Dataset below:

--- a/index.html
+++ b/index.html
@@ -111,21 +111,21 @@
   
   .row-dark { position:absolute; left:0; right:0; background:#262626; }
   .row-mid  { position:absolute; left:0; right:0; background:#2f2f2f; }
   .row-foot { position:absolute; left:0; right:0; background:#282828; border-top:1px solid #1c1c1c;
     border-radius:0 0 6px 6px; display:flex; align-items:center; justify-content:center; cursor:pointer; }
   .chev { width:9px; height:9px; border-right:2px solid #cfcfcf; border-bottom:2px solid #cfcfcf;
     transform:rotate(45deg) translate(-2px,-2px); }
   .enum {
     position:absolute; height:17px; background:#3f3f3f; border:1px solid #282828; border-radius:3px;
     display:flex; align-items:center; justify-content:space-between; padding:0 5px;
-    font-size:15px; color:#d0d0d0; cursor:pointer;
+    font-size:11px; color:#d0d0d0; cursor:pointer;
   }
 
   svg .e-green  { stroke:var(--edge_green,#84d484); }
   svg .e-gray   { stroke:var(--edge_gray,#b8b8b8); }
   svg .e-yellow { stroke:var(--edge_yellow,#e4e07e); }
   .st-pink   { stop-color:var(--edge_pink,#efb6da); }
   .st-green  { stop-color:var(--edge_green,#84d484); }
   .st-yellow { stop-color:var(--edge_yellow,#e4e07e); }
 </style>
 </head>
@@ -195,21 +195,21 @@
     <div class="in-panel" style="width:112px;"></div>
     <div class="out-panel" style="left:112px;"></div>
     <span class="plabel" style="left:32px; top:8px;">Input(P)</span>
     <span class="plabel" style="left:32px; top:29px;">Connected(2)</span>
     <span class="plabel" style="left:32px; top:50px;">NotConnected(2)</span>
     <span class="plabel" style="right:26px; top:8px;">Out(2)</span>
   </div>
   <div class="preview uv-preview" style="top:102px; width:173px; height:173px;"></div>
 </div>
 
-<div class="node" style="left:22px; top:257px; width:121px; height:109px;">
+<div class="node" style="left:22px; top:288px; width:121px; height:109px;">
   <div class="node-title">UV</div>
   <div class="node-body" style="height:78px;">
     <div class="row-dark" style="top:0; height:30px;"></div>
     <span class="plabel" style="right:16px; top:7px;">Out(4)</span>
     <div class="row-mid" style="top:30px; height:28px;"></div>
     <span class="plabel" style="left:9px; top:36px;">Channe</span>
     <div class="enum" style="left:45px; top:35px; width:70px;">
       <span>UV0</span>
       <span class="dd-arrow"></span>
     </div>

End of Dataset.
Dataset below:

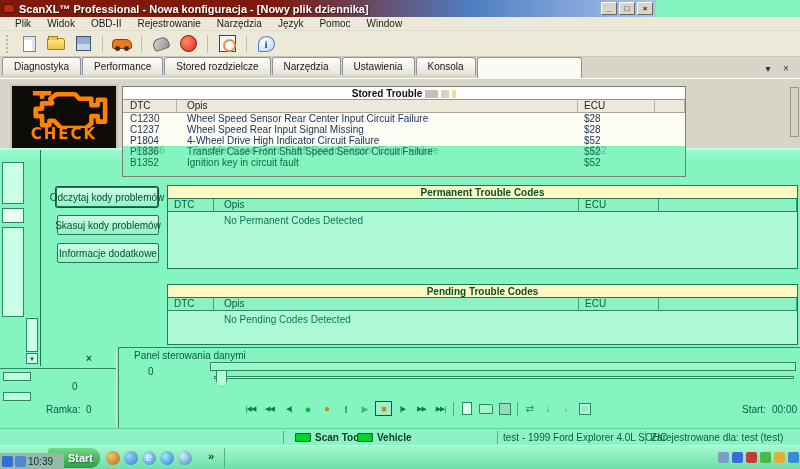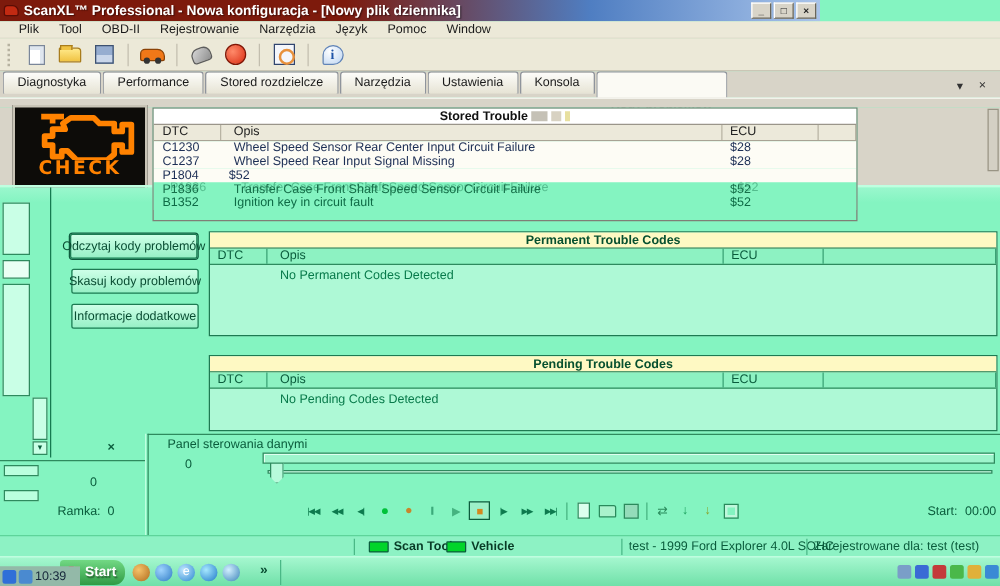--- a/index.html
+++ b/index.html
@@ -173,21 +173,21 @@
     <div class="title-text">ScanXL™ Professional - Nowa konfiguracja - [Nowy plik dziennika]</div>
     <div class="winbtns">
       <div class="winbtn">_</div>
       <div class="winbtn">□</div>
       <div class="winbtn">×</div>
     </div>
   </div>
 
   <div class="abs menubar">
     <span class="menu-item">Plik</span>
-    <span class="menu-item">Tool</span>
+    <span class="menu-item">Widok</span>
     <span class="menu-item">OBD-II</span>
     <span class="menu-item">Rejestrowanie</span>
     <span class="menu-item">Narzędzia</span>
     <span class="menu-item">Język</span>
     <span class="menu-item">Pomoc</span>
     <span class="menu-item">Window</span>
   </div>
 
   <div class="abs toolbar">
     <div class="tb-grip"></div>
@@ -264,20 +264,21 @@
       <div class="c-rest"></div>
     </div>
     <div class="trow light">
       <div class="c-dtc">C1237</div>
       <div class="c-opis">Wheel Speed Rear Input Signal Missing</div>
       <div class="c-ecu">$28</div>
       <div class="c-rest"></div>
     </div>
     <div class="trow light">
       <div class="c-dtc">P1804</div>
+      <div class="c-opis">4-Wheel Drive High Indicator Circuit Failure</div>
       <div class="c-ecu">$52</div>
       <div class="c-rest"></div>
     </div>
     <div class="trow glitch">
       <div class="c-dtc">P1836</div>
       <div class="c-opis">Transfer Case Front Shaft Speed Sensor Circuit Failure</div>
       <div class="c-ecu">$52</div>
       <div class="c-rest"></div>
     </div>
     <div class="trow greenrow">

End of Dataset.
Dataset below:

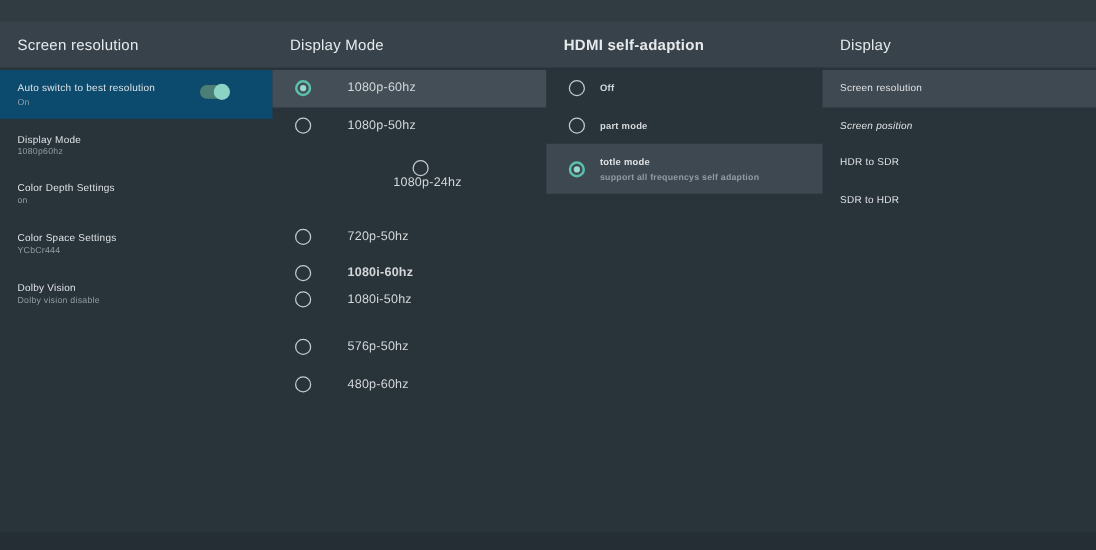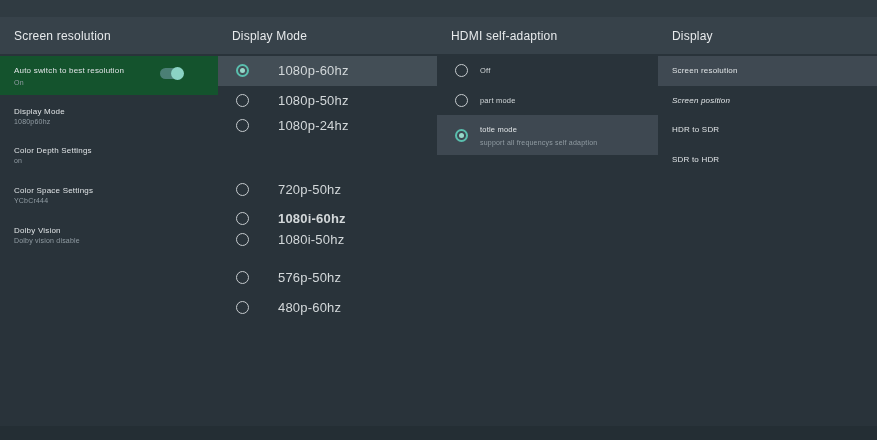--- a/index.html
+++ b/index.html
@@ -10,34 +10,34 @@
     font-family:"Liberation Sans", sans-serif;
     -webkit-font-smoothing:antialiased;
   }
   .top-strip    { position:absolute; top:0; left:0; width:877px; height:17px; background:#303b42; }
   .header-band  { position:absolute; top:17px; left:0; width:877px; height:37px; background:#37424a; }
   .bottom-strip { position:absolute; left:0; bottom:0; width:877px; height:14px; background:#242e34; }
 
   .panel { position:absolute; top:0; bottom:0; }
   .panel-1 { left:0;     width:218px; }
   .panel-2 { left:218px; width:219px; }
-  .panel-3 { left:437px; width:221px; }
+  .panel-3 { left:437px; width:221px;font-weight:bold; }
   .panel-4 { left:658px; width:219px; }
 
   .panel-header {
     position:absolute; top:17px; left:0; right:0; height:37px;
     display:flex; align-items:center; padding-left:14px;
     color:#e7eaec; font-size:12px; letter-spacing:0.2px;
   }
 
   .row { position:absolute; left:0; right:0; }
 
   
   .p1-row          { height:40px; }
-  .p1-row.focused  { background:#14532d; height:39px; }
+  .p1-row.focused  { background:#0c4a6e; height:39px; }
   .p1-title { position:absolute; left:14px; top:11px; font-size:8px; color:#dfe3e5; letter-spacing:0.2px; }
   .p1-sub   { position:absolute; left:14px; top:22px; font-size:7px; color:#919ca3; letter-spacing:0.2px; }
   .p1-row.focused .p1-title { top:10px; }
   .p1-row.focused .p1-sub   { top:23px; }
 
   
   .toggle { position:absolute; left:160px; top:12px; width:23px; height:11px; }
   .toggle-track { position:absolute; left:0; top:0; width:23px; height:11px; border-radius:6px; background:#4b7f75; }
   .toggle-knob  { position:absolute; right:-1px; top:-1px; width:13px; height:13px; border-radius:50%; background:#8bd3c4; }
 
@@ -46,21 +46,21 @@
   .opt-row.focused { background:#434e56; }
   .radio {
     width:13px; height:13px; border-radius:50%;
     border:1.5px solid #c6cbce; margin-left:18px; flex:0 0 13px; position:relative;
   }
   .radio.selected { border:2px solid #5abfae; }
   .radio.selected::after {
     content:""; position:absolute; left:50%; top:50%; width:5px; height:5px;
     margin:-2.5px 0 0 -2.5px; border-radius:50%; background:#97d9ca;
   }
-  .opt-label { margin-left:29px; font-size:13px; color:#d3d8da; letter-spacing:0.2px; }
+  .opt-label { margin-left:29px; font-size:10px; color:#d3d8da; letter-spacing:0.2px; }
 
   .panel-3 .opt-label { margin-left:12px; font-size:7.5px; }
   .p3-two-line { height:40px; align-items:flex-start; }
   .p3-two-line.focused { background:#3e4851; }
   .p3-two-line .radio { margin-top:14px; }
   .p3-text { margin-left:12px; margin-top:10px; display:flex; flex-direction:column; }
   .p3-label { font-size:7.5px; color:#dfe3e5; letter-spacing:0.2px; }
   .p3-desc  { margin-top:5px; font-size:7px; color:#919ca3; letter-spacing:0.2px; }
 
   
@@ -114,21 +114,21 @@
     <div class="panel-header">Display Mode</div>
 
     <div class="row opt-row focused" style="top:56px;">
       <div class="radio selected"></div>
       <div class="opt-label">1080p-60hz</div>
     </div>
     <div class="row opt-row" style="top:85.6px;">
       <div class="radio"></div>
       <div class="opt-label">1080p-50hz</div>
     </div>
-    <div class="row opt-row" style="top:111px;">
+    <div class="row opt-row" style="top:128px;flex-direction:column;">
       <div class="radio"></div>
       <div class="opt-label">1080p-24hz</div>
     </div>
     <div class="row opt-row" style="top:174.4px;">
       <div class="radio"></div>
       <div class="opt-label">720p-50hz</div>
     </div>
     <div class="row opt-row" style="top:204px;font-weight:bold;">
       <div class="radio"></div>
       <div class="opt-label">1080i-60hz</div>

End of Dataset.

=== What this task involves ===
Where the listing above has a line with "-46,21 +46,21 @@", start there, and output every line exactly through the line with "margin-left:29px; font-size:13px; color:#d3d8da;", which is also included.

=== Reply to the task ===
@@ -46,21 +46,21 @@
   .opt-row.focused { background:#434e56; }
   .radio {
     width:13px; height:13px; border-radius:50%;
     border:1.5px solid #c6cbce; margin-left:18px; flex:0 0 13px; position:relative;
   }
   .radio.selected { border:2px solid #5abfae; }
   .radio.selected::after {
     content:""; position:absolute; left:50%; top:50%; width:5px; height:5px;
     margin:-2.5px 0 0 -2.5px; border-radius:50%; background:#97d9ca;
   }
-  .opt-label { margin-left:29px; font-size:13px; color:#d3d8da; letter-spacing:0.2px; }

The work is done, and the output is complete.